Raw reads of ATAC-seq data were first filtered to remove adaptor sequences, contamination and low-quality reads. Clean reads were mapped to the reference genome of B. terrestris (Table 1). Based on the mapping results, we inferred the fragment size distribution. As expected, while a majority of fragments were shorter than one nucleosome length (approximately 150 bp), there were also significant number of fragments longer than this length and displayed periodicity (Fig. 2a,b; figures in Figshare18). Pearson correlation analysis was used to calculate and visualize pairwise correlation values between the two replicates of the same developmental stage, and results showed that correlation coefficients of each group were all greater than 0.95 (Fig. 2c; figure in Figshare18). Peaks (potential accessible chromatin regions) were called by MACS2 for each replicate of the four developmental stages. Most peaks are with peak score (−log10 (P value)) > 20 (Fig. 2e,f; figure in Figshare18), indicating the high reliability of peak calling.
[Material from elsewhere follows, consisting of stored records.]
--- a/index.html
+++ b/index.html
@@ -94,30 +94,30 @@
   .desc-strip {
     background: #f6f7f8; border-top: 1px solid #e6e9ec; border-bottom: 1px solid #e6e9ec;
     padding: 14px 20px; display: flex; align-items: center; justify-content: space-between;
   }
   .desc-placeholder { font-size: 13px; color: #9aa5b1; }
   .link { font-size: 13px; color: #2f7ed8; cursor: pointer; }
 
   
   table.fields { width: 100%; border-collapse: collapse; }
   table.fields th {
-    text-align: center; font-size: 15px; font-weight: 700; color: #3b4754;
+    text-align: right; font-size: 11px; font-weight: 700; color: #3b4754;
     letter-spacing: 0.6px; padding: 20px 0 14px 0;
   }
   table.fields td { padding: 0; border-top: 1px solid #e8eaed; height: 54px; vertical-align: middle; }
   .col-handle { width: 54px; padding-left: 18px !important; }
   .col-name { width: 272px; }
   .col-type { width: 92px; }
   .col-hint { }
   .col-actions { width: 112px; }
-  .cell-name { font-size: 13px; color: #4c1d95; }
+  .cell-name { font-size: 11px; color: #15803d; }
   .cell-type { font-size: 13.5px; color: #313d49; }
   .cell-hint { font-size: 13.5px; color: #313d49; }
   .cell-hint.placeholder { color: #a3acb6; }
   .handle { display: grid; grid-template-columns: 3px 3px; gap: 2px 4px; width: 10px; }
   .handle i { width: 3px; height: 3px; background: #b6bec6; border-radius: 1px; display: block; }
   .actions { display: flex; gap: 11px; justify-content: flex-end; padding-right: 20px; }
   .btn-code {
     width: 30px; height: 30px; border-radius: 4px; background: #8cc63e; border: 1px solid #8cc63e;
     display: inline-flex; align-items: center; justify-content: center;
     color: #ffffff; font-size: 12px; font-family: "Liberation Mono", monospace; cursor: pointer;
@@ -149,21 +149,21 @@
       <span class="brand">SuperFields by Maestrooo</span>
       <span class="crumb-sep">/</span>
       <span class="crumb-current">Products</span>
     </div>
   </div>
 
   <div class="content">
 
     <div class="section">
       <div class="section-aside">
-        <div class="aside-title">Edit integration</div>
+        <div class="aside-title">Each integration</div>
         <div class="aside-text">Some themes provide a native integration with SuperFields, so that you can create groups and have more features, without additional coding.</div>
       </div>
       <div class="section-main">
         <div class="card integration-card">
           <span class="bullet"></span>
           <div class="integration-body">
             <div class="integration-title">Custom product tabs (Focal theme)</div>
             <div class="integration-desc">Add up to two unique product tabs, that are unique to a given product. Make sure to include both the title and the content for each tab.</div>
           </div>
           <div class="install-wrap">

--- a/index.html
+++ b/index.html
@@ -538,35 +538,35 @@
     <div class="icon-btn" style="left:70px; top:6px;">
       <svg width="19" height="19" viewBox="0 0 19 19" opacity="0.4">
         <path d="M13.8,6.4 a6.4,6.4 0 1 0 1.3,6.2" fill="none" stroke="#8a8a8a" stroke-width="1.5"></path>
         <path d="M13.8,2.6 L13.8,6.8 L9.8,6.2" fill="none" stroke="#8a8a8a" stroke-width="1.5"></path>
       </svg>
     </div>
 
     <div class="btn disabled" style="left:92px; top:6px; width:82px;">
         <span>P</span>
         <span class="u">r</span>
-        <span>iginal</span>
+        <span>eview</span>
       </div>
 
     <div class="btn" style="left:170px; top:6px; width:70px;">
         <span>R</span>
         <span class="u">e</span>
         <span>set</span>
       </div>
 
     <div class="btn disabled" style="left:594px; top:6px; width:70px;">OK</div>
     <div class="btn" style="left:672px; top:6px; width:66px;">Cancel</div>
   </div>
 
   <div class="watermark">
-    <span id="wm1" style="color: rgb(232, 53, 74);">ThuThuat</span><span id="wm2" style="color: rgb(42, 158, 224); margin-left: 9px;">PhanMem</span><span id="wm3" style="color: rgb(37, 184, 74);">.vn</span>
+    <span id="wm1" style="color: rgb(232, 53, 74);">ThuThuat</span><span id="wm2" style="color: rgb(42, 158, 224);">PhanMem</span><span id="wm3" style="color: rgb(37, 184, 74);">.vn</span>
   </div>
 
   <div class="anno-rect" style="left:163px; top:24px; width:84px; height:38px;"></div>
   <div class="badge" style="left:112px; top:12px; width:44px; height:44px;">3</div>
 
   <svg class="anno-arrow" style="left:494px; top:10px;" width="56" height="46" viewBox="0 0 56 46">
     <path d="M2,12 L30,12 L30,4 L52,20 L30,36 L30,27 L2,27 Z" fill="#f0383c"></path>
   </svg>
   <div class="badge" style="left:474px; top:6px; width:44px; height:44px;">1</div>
IDR method was applied to find reproducible peaks between replicates of the same developmental stage (Table 1; Fig. 2d; figure in Figshare18), and on average, 45% of peaks could pass the threshold (IDR < = 0.05) for each developmental stage. The intensity of ATAC-seq signal corresponds to the level of chromatin accessibility and can be used to identify poised and active regulatory regions genome-wide. We plotted chromatin accessible signals around genes for each developmental stage (using reproducible peaks for each stage), and as expected, the regions around transcription start sites were enriched for these signals (Fig. 3a). Open chromatin regions could also be found in exons, introns, and distal intergenic regions (Fig. 3b–e), therefore, except for protomers, our ATAC-seq dataset could also be used to identify other types of regulatory elements in bumblebee genome32. Peaks obtained from each developmental stage were used to identify differential open chromatin sites among the four developmental stages. Only peaks with FDR < 0.05 (based on DEseq2 method) were treated as differential sites, which can be used for further analysis of metamorphosis in bumblebees.

Fig. 2
figure 2

The quality metrics of ATAC-seq data. (a,b) Fragment size distribution of ATAC-seq reads for developmental stage larva (sample ID: L1 and L2, respectively). (c) Pearson correlation of the two biological replicates of stage larva. (d) IDR analysis of ATAC-seq peaks obtained from stage larva. The scatter plot shows one point for every peak, with its location representing in rank in each replicate. Peaks that pass the specified IDR threshold are coloured in black. (e,f) Peak score (-log10 (P value)) distribution for sample L1 (e) and L2 (f), respectively.

Fig. 3
figure 3

Features of ATAC-seq data in bumblebee. (a) The profile of chromatin accessible signals around bumblebee genes for each developmental stage. TSS represents transcription start site. (be) Reproducible peaks from egg, larva, pupa and adult stage, respectively, were annotated and classified based on their relative locations to nearest genes.

Bumblebees in different developmental stages exhibit differential morphological features and behave differently due to the temporal and spatial regulation of gene expression. We used ATAC-seq to perform a genome-wide survey of accessible chromatin regions in bumblebee (B. terrestris) by integrating data obtained from its four distinct developmental stages. The identified open chromatin regions will provide resources to uncover candidate regulatory sequences, such as promoters, enhancers and other cis-regulatory elements in the bumblebee genome. Also, the identified differential ATAC-seq peaks between developmental stages will be useful to identify genes or pathways involved in insect metamorphosis.